Statoil may be looking to cash in some of its chips in a block off Tanzania through a possible farm-down deal after a new gas discovery that has bolstered its share of potential resources, according to an analyst.
The latest find made with the Piri-1 well in Statoil-operated Block 2 - the sixth discovery out of six wells drilled to date on the tract – has increased the 5500 square-kilometre block’s in-place gas volumes to 20 trillion cubic feet, which is equivalent to 3.6 billion barrels of oil equivalent.
The present resource tally could though increase by 50% with drilling of further prospects that are on the radar screen over the next two years, in addition to a well at the Binzari prospect that was recently spudded by drillship Discoverer Americas, according to the Norwegian state-owned explorer.
Analyst Teodor Sveen Nilsen of Swedbank First Securities estimates Statoil’s net recoverable resources in the block at more than 1.3 billion boe based on its 65% operating stake, with partner ExxonMobil on 35%.
However, the company’s focus on asset value over production volume implies it could be looking to sell down part of its holding in the prolific deep-water block, according to the analyst, who believes its stake is worth around Nkr30 billion ($5 billion), or Nkr8.30 per share.
“We believe that Statoil’s assets in East Africa are divestment candidates or, at least, farm-down candidates,” Nilsen stated in a note.
He said Statoil’s focus on return on capital employed “is not compatible with deep-water gas developments and we believe other projects fit better into the ‘value-over-volume’ strategy”.
He believes Asian players - including Chinese national oil companies - could be in the frame as potential buyers, with recent deals showing they are willing to pay premiums on fundamental asset valuations.
Another factor in the equation is expected high development costs on the proposed liquefied natural gas project that will also encompass blocks 1, 3 and 4 operated by BG Group, with the four tracts holding a combined 30 Tcf.

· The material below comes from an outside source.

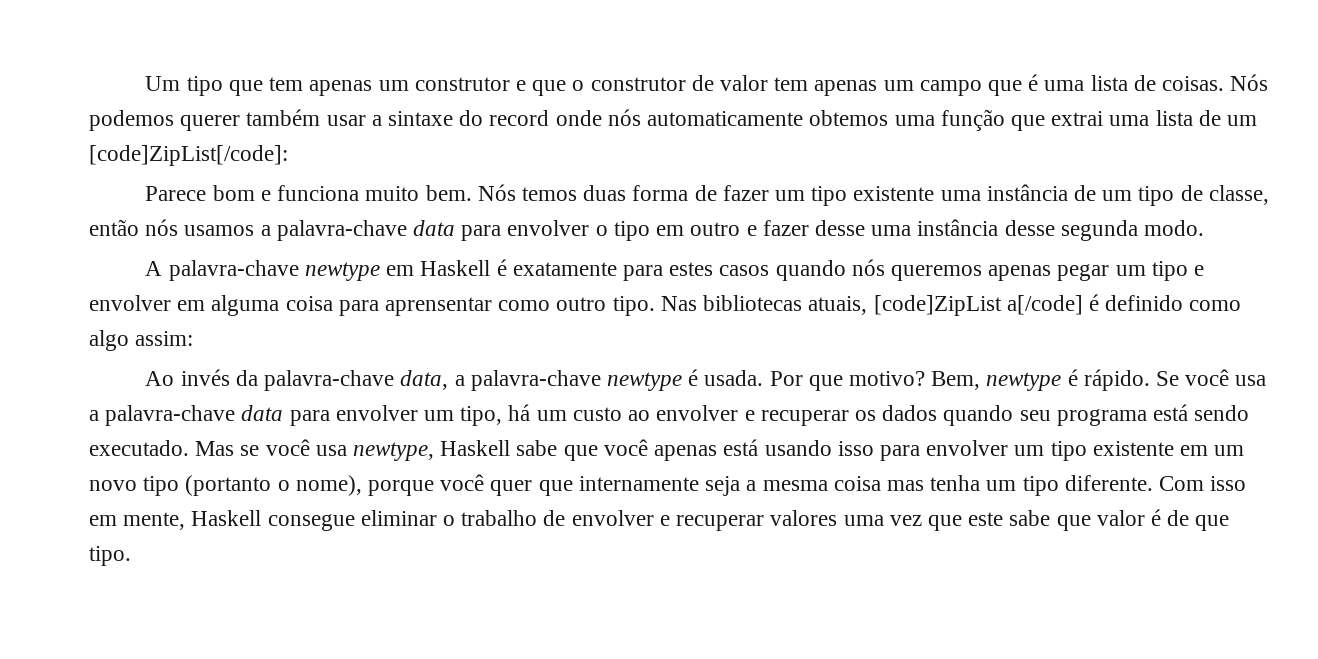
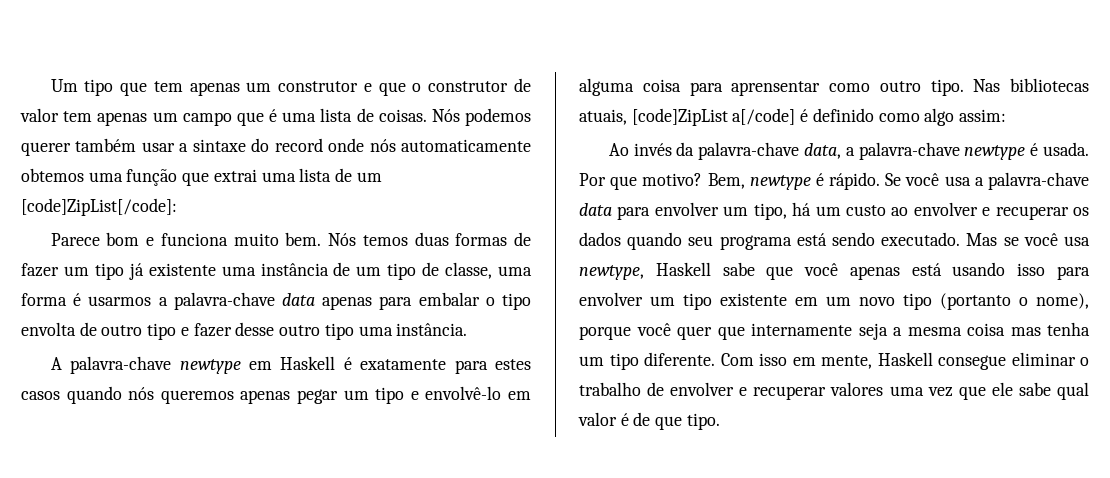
[632,185,689,201] forma -> [455,233,508,246] formas
(848, 196) none -> [128,263,144,280] já
[89,219,1204,241] então nós usamos a palavra-chave data para envolver o tipo em outro e fazer desse uma instância desse segunda modo. -> [498,266,533,276] [21,292,531,310] [21,322,468,340] uma forma é usarmos a palavra-chave data apenas para embalar o tipo envolta de outro tipo e fazer desse outro tipo uma instância.
[89,295,171,311] envolver -> [425,386,502,400] envolvê-lo
[968,510,1091,531] este sabe que -> [991,382,1089,400] ele sabe qual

The co-venturers, also including BG’s partners Ophir Energy and Pavilion Energy, are planning an initial two-train onshore LNG plant, with a key contract for early engineering work on the facility likely to be awarded shortly.
The final investment decision is due by the end of 2016, which will trigger award of the main engineering, procurement and construction contracts, with the first train of an initial two-train onshore LNG plant scheduled to come on stream by the end of 2021.
Nilsen told Norwegian business daily Dagens Naeringsliv “high investments, long lead times and uncertainty about future gas prices make this project one where Statoil will be looking to sell down given its new strategy”.